Bannink A, Kogut J, Dijkstra J, France J, Kebreab E, Van Vuuren A M, Tamminga S
Wageningen University Research Center, Animal Sciences Group, Nutrition & Food, P.O. Box 65, 8200AB Lelystad, The Netherlands.
J Theor Biol. 2006 Jan 7;238(1):36-51. doi: 10.1016/j.jtbi.2005.05.026. Epub 2005 Aug 18.
The purpose of this study was to improve the prediction of the quantity and type of Volatile Fatty Acids (VFA) produced from fermented substrate in the rumen of lactating cows. A model was formulated that describes the conversion of substrate (soluble carbohydrates, starch, hemi-cellulose, cellulose, and protein) into VFA (acetate, propionate, butyrate, and other VFA). Inputs to the model were observed rates of true rumen digestion of substrates, whereas outputs were observed molar proportions of VFA in rumen fluid. A literature survey generated data of 182 diets (96 roughage and 86 concentrate diets). Coefficient values that define the conversion of a specific substrate into VFA were estimated meta-analytically by regression of the model against observed VFA molar proportions using non-linear regression techniques. Coefficient estimates significantly differed for acetate and propionate production in particular, between different types of substrate and between roughage and concentrate diets. Deviations of fitted from observed VFA molar proportions could be attributed to random error for 100%. In addition to regression against observed data, simulation studies were performed to investigate the potential of the estimation method. Fitted coefficient estimates from simulated data sets appeared accurate, as well as fitted rates of VFA production, although the model accounted for only a small fraction (maximally 45%) of the variation in VFA molar proportions. The simulation results showed that the latter result was merely a consequence of the statistical analysis chosen and should not be interpreted as an indication of inaccuracy of coefficient estimates.
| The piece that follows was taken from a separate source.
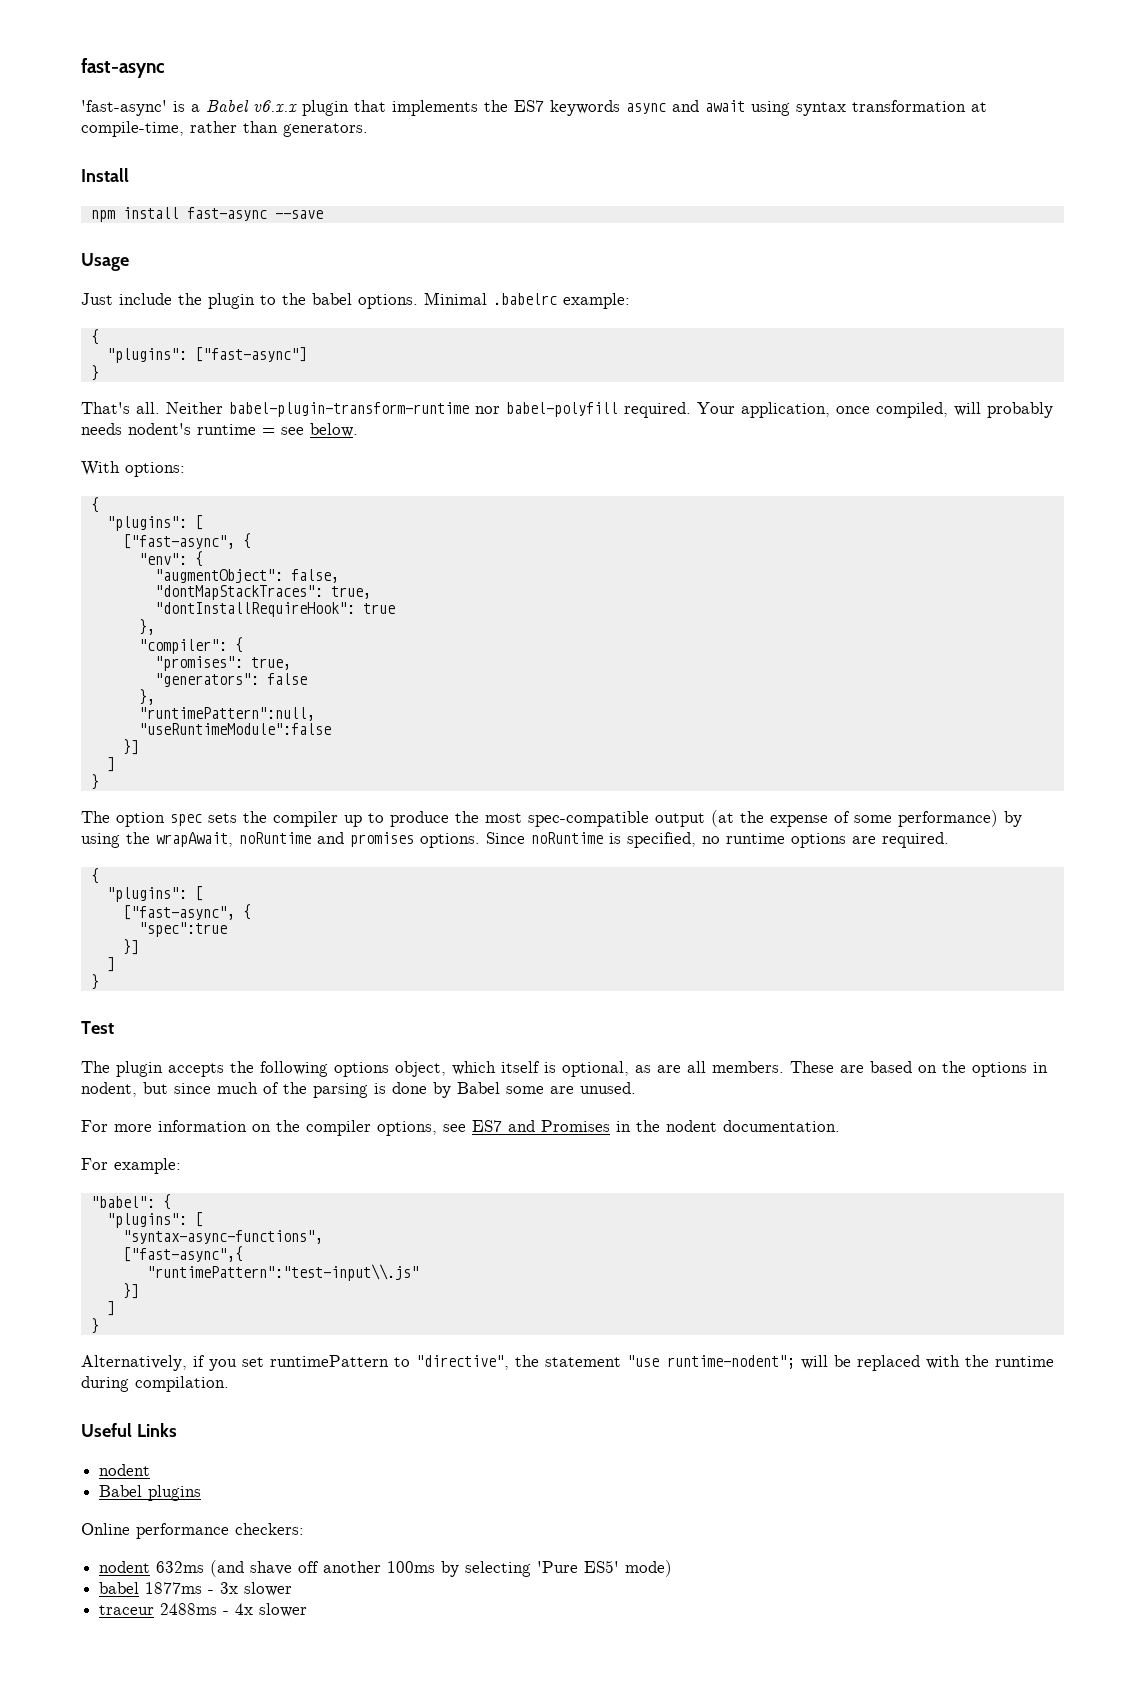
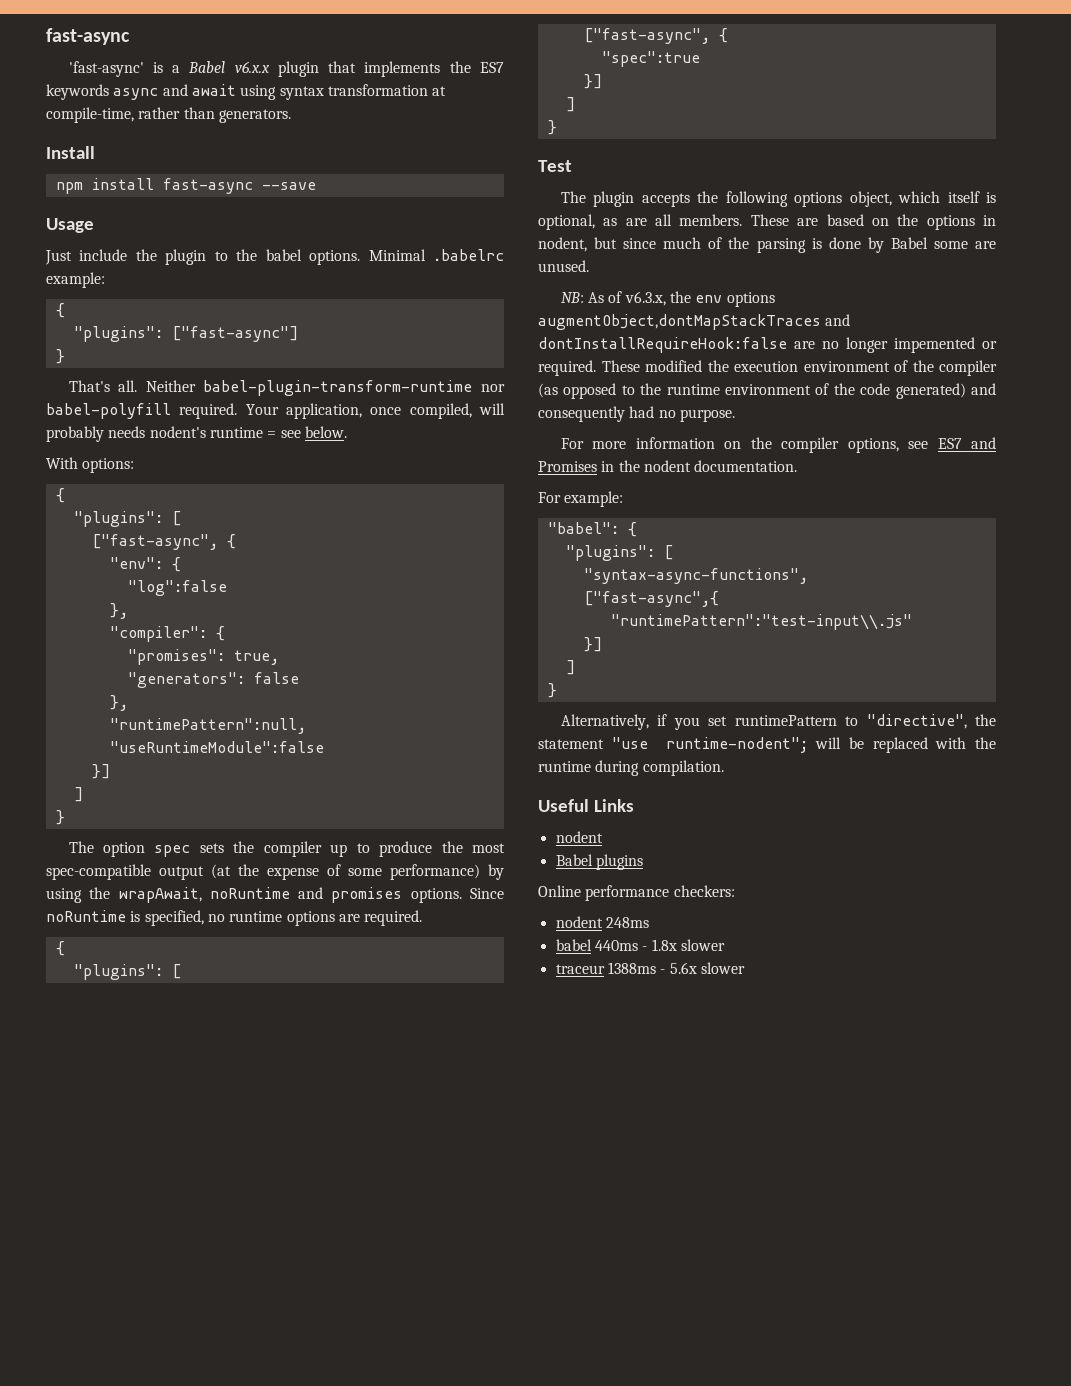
[154,569,339,583] [154,585,371,600] [154,602,395,617] "augmentObject": false, // "dontMapStackTraces": true, // "dontInstallRequireHook": true -> [127,580,227,596] "log":false
(636, 1088) none -> [560,291,775,307] [538,314,851,330] [538,337,997,353] [538,360,997,376] [538,383,996,399] [538,406,735,422] // NB: As of v6.3.x, the env options augmentObject,dontMapStackTraces and dontInstallRequireHook:false are no longer impemented or required. These modified the execution environment of the compiler (as opposed to the runtime environment of the code generated) and consequently had no purpose.
[156,1560,673,1577] [99,1582,239,1594] 632ms (and shave off another 100ms by selecting 'Pure ES5' mode) // babel 1877ms - 3x -> [605,917,649,928] [555,939,677,951] 248ms // babel 440ms - 1.8x
[160,1603,254,1615] 2488ms - 4x -> [607,962,697,974] 1388ms - 5.6x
Deviations between fitted and observed values corresponded to those obtained in simulations.
本研究的目的是改进对泌乳奶牛瘤胃中发酵底物产生的挥发性脂肪酸(VFA)的数量和类型的预测。构建了一个模型,该模型描述了底物(可溶性碳水化合物、淀粉、半纤维素、纤维素和蛋白质)向VFA(乙酸、丙酸、丁酸和其他VFA)的转化。模型的输入是观察到的底物在瘤胃中的真实消化率,而输出是瘤胃液中VFA的摩尔比例。一项文献调查收集了182种日粮(96种粗饲料日粮和86种精饲料日粮)的数据。通过使用非线性回归技术,将模型与观察到的VFA摩尔比例进行回归,以荟萃分析的方式估计了定义特定底物向VFA转化的系数值。特别是乙酸和丙酸产生的系数估计值,在不同类型的底物之间以及粗饲料日粮和精饲料日粮之间存在显著差异。拟合的VFA摩尔比例与观察值之间的偏差可100%归因于随机误差。除了对观察数据进行回归外,还进行了模拟研究以调查估计方法的潜力。尽管该模型仅解释了VFA摩尔比例变化的一小部分(最大45%),但从模拟数据集中拟合得到的系数估计值以及VFA产生的拟合速率看起来是准确的。模拟结果表明,后一结果仅仅是所选统计分析的结果,不应被解释为系数估计不准确的迹象。拟合值与观察值之间的偏差与模拟中得到的偏差一致。